May 02, 2023 00:51 GMT
Larger Share Of Budget Windfall To Be Spent In May Budget
More information is trickling out regarding the May 9 budget. The government is focussed on providing cost-of-living relief while not providing fiscal stimulus that adds to inflation. It continues to talk about providing a responsible budget.
- The budget recorded a $1bn surplus in the financial year to March due to strong commodity prices, low unemployment and higher inflation but the structural position was a deficit of $11.2bn. This is a lot better than expected in October. But Treasurer Chalmers has said that a surplus over the whole year is not a priority in this term, while the FY23 forecasts are likely to be revised to show a smaller deficit.

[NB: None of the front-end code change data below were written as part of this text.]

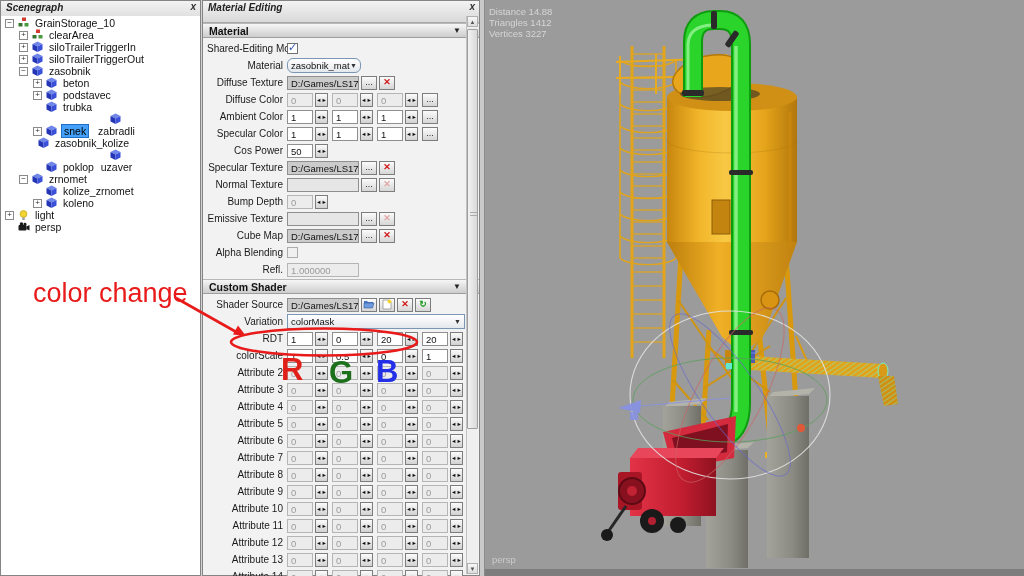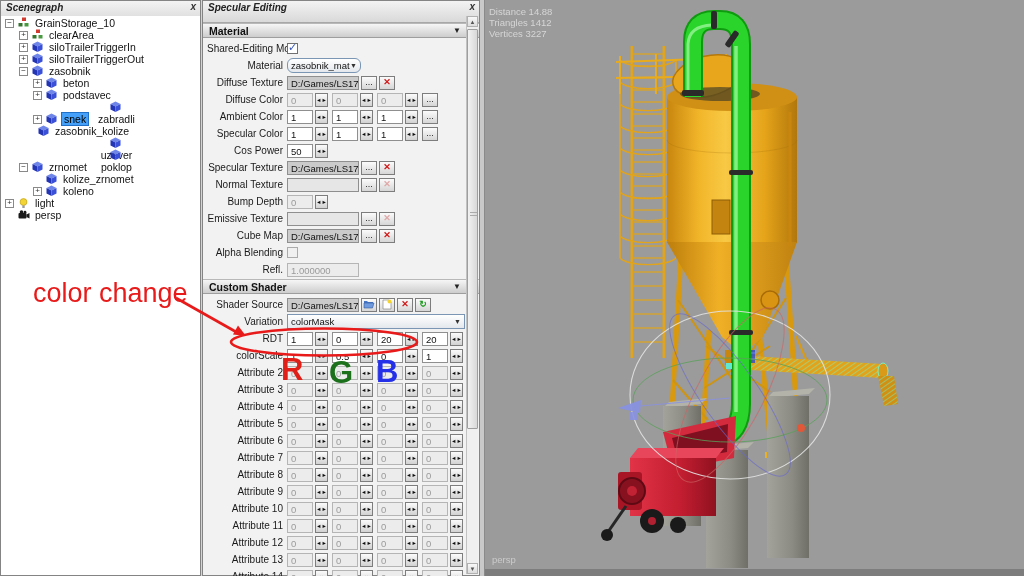"Specular Editing" span { text: Specular -> Material }
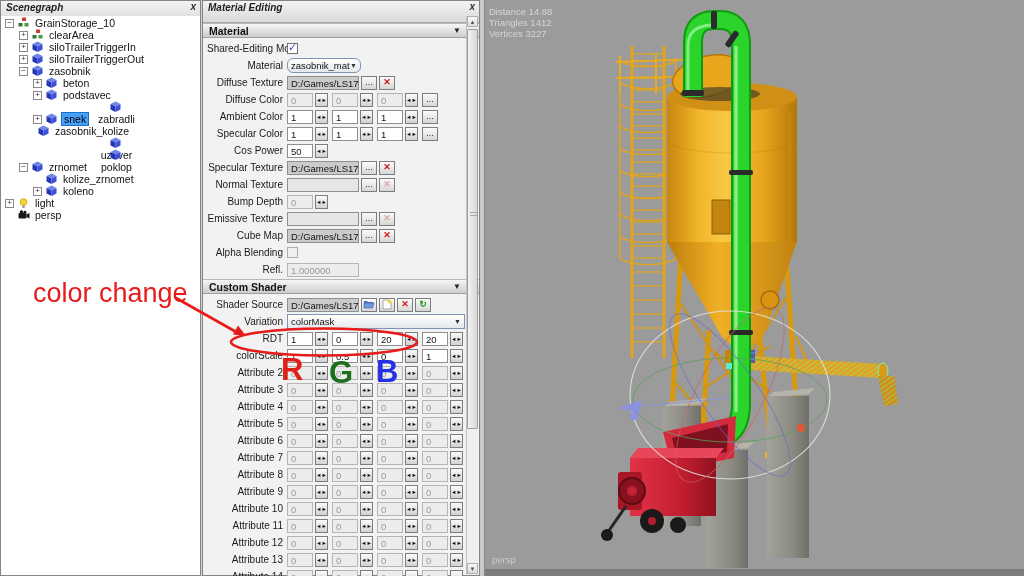"trubka" div.trow { html: none -> <div> <span></span> <span><svg> <polygon></polygon> <polygon></polygon> <polygon></polygon> </svg></span> <span>trubka</span> </div> }
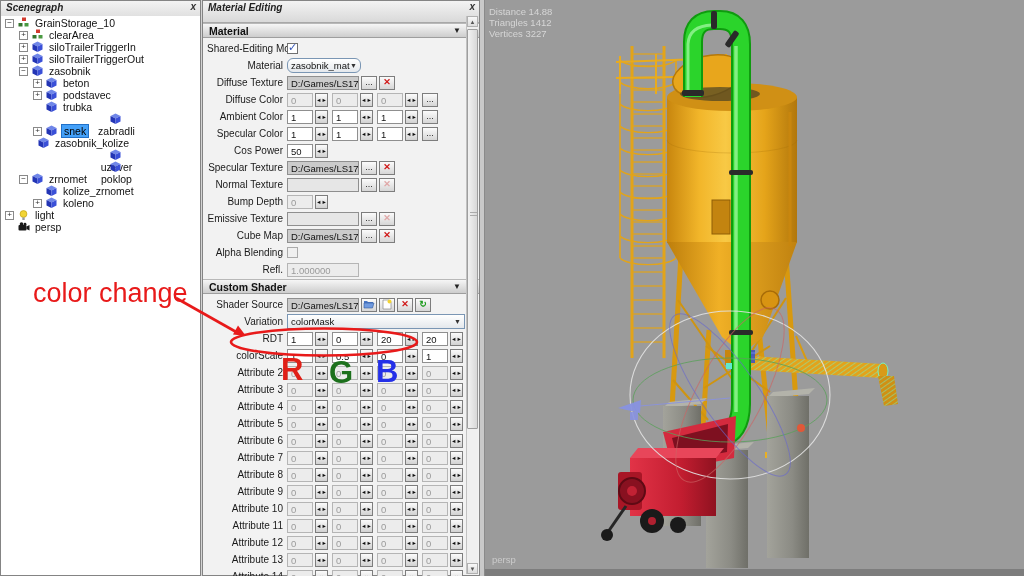"poklop" div.trow { flex-direction: column -> none }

- Chalmers has said that there would be a “substantial near-term improvement” in the budget but then it would deteriorate after that. Westpac expects the FY23 deficit to be $30bn better than predicted at $6.9bn or 0.3% of GDP and for there to be a $110bn improvement over the forecast horizon.
- Treasurer Chalmers noted that “… no government can satisfy all of the calls for more spending in the budget … particularly at a time when we’ve got persistently high inflation and structural deficits.” But he said that a higher share of the recent revenue windfall will be spent than in October to help cushion the growth slowdown. If this increases demand, that could make the RBA’s job harder in bringing down inflation.
- There is going to be a cost-of-living package for the most vulnerable, including a probable increase in JobSeeker payments for the over 55s, as they are the most likely group to experience long-term unemployment.
- Other measures include $400mn to retain defence personnel and $314mn to cut taxes for SMEs who go “green”.